▶ [YOUR GOAL]
What you hand back must match the records word for word, with no pictures.

---- TASK DATA

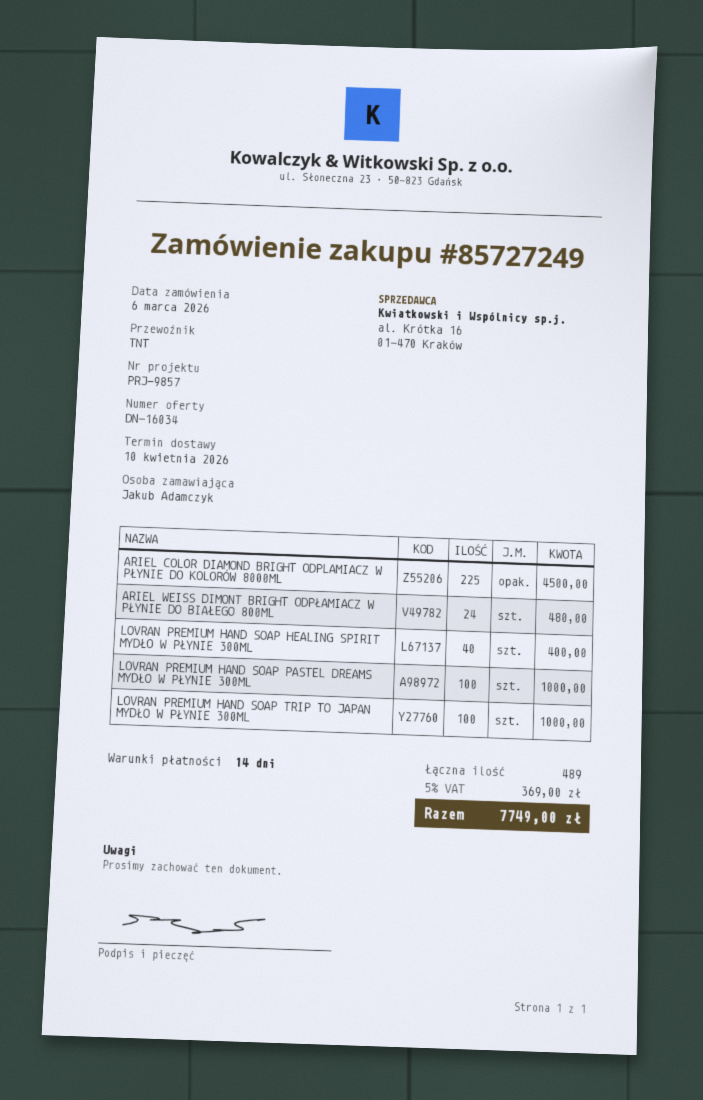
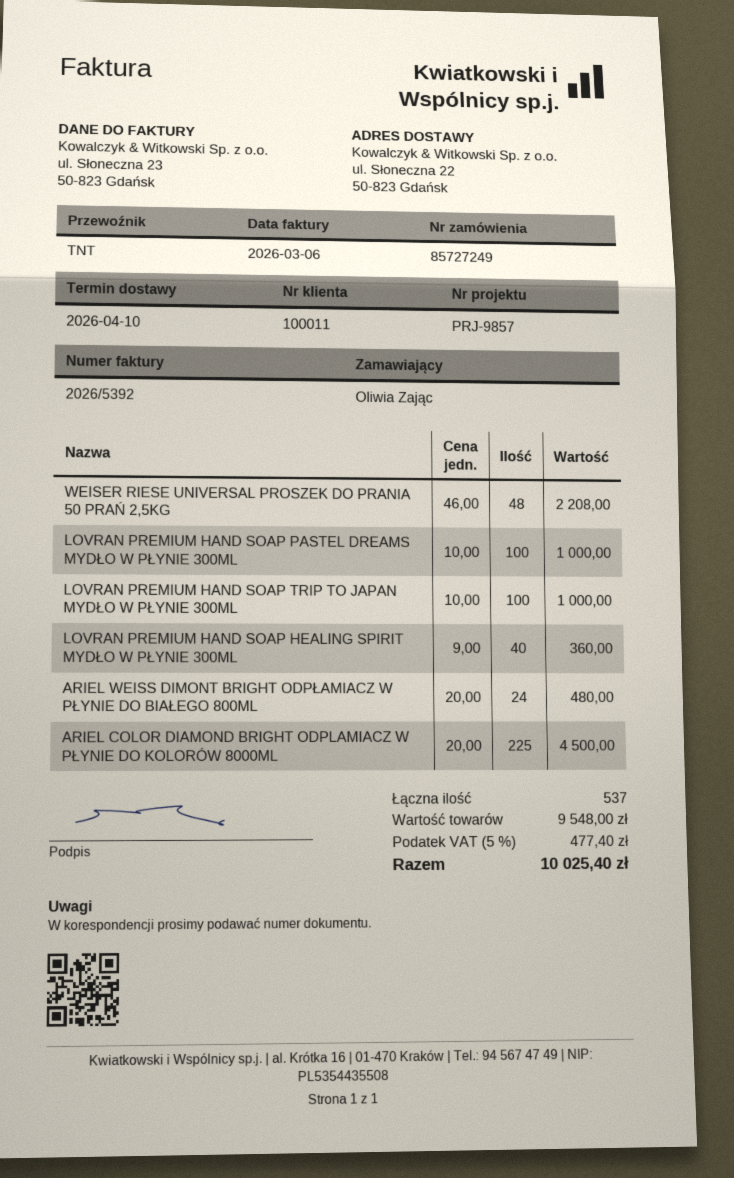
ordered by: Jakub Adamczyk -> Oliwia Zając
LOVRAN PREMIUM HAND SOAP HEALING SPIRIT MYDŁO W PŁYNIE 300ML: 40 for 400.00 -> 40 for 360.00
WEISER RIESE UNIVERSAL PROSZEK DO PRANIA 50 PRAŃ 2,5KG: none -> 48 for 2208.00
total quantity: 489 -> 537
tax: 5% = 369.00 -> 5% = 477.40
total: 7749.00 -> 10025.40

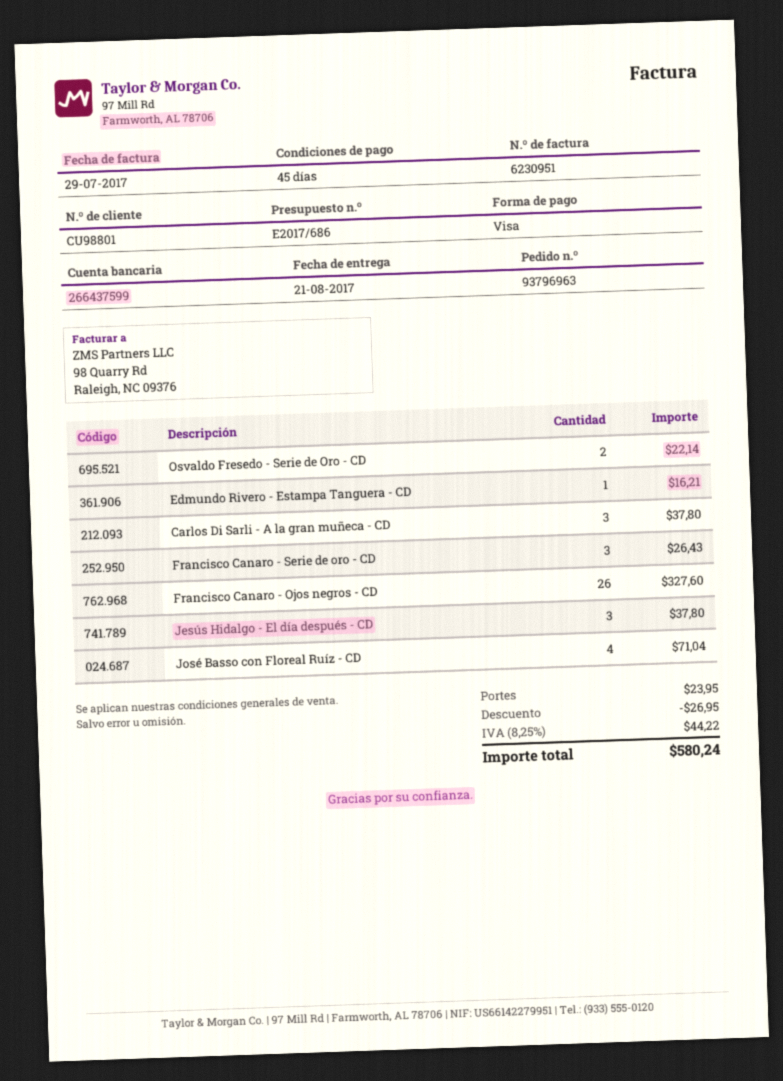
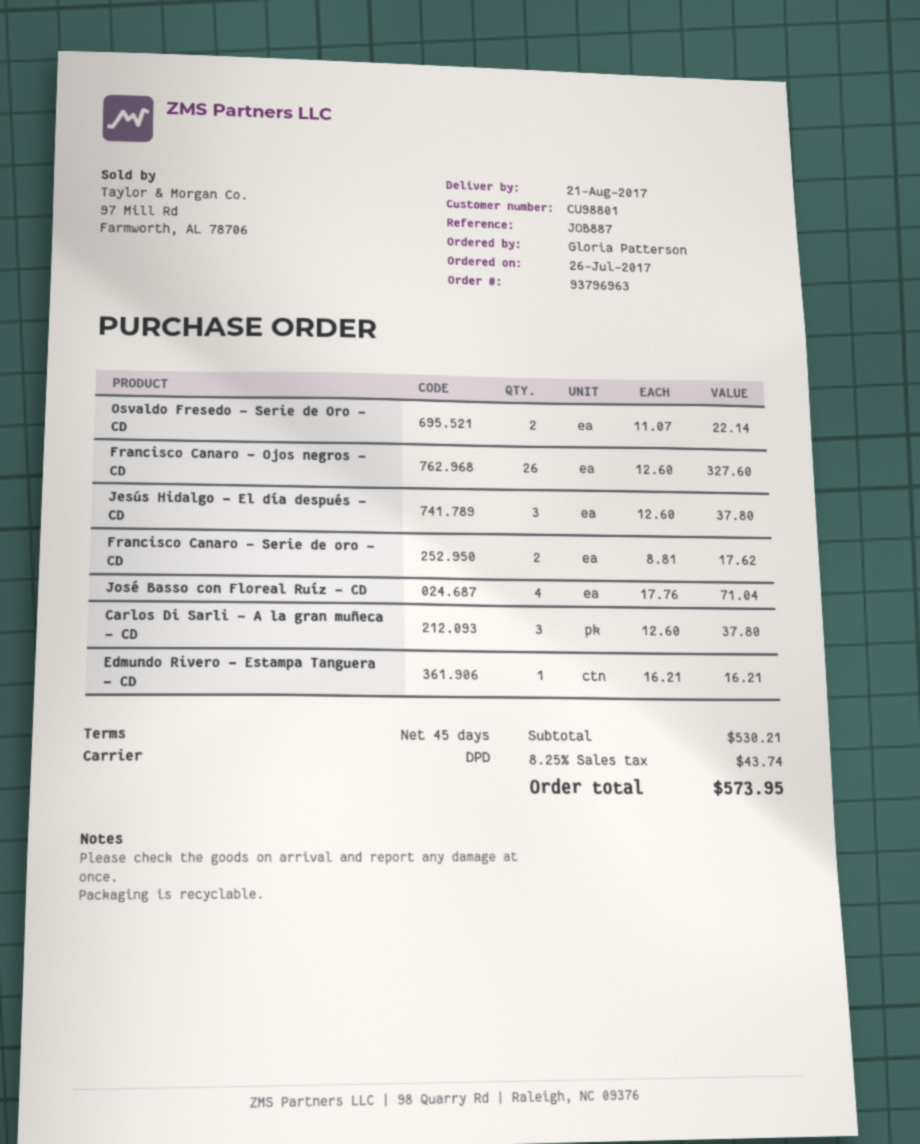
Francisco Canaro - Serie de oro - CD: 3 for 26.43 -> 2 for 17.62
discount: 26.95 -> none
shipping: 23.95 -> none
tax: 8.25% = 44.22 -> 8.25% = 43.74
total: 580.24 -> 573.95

--------

▶ [REPLY]
ordered by: Jakub Adamczyk -> Oliwia Zając
LOVRAN PREMIUM HAND SOAP HEALING SPIRIT MYDŁO W PŁYNIE 300ML: 40 for 400.00 -> 40 for 360.00
WEISER RIESE UNIVERSAL PROSZEK DO PRANIA 50 PRAŃ 2,5KG: none -> 48 for 2208.00
total quantity: 489 -> 537
tax: 5% = 369.00 -> 5% = 477.40
total: 7749.00 -> 10025.40

Francisco Canaro - Serie de oro - CD: 3 for 26.43 -> 2 for 17.62
discount: 26.95 -> none
shipping: 23.95 -> none
tax: 8.25% = 44.22 -> 8.25% = 43.74
total: 580.24 -> 573.95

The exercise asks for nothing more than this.